▶ [Brief]: From the listing below, copy only the lines running from the line that contains "align-items: flex-end ->" to the line that contains "html: <div> <svg>", both included.

===== Supplied material =====

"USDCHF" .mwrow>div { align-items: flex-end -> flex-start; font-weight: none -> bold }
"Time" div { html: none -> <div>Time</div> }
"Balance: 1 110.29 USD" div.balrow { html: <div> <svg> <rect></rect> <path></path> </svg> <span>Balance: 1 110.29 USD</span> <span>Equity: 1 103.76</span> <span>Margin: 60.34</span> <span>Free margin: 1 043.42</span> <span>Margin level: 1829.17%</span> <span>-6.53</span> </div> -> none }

=====
===== Supplied material =====

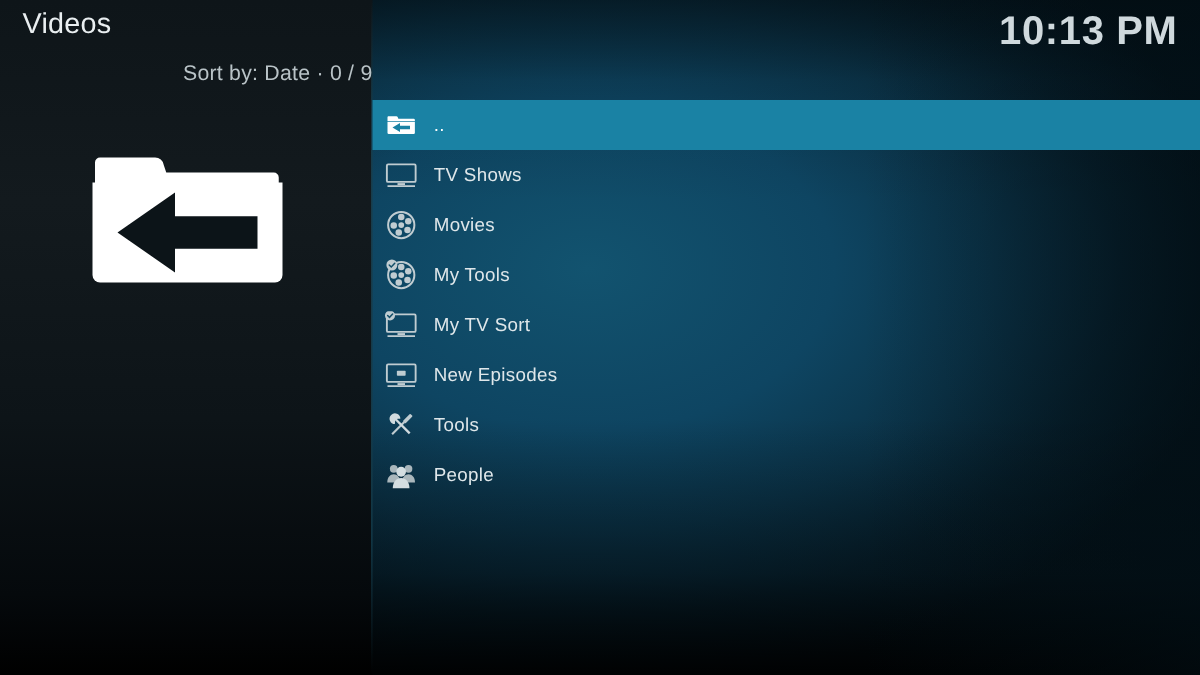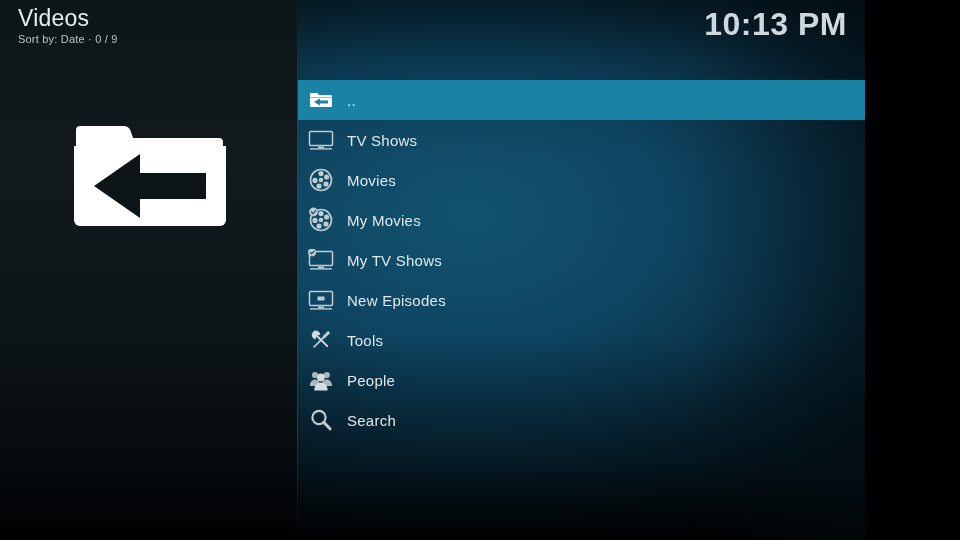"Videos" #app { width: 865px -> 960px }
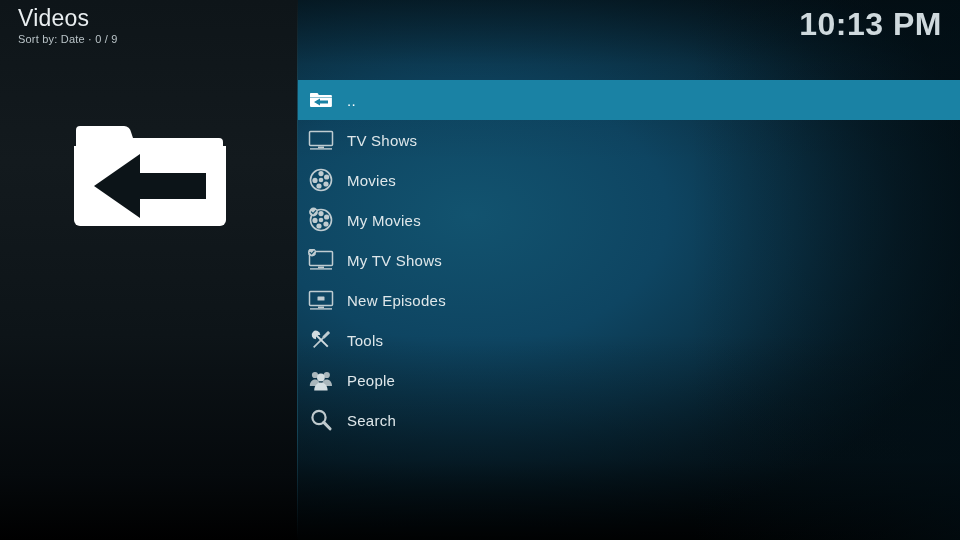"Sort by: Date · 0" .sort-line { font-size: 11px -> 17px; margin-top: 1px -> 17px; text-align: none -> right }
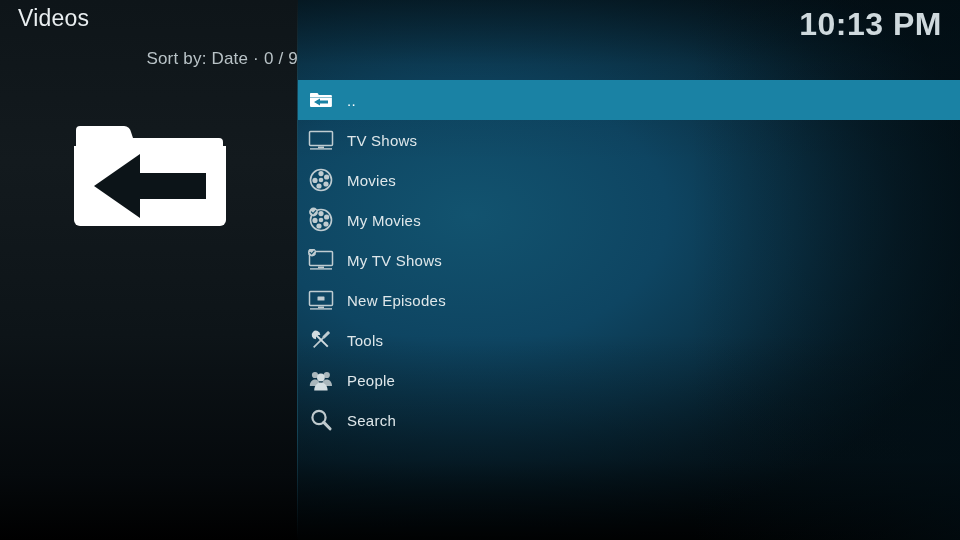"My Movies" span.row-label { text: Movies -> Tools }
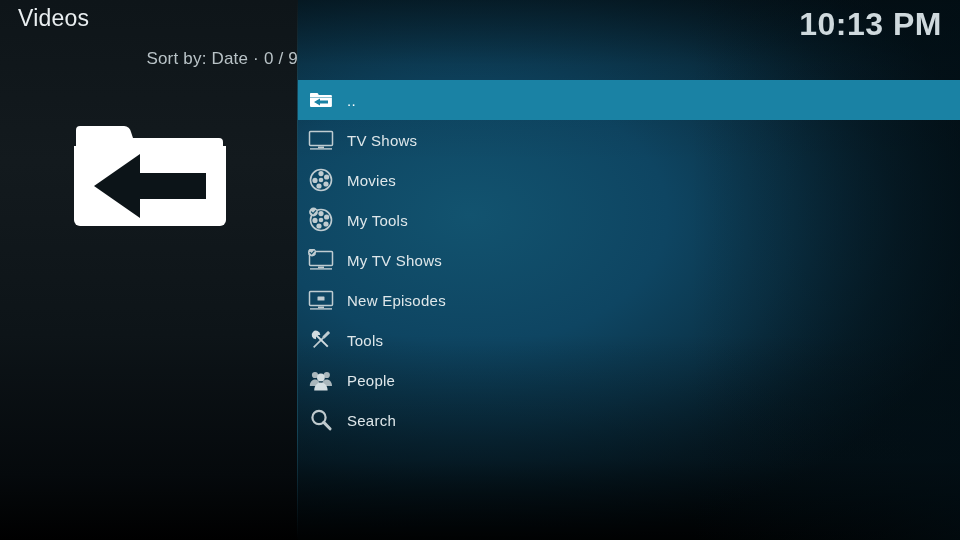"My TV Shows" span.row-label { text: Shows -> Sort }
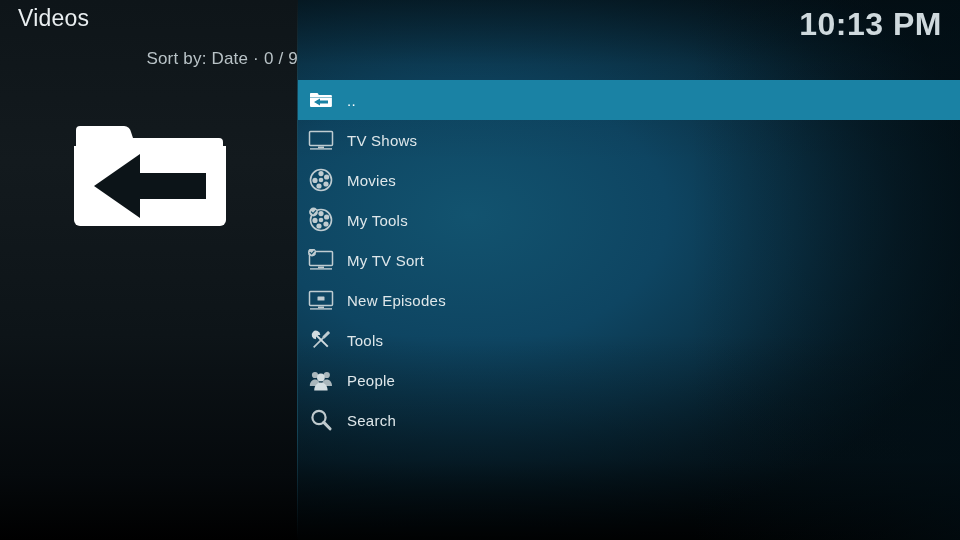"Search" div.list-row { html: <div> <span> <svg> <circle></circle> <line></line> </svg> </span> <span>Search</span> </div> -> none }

=====

▶ [Written reply]:
"USDCHF" .mwrow>div { align-items: flex-end -> flex-start; font-weight: none -> bold }
"Time" div { html: none -> <div>Time</div> }
"Balance: 1 110.29 USD" div.balrow { html: <div> <svg> <rect></rect> <path></path> </svg> <span>Balance: 1 110.29 USD</span> <span>Equity: 1 103.76</span> <span>Margin: 60.34</span> <span>Free margin: 1 043.42</span> <span>Margin level: 1829.17%</span> <span>-6.53</span> </div> -> none }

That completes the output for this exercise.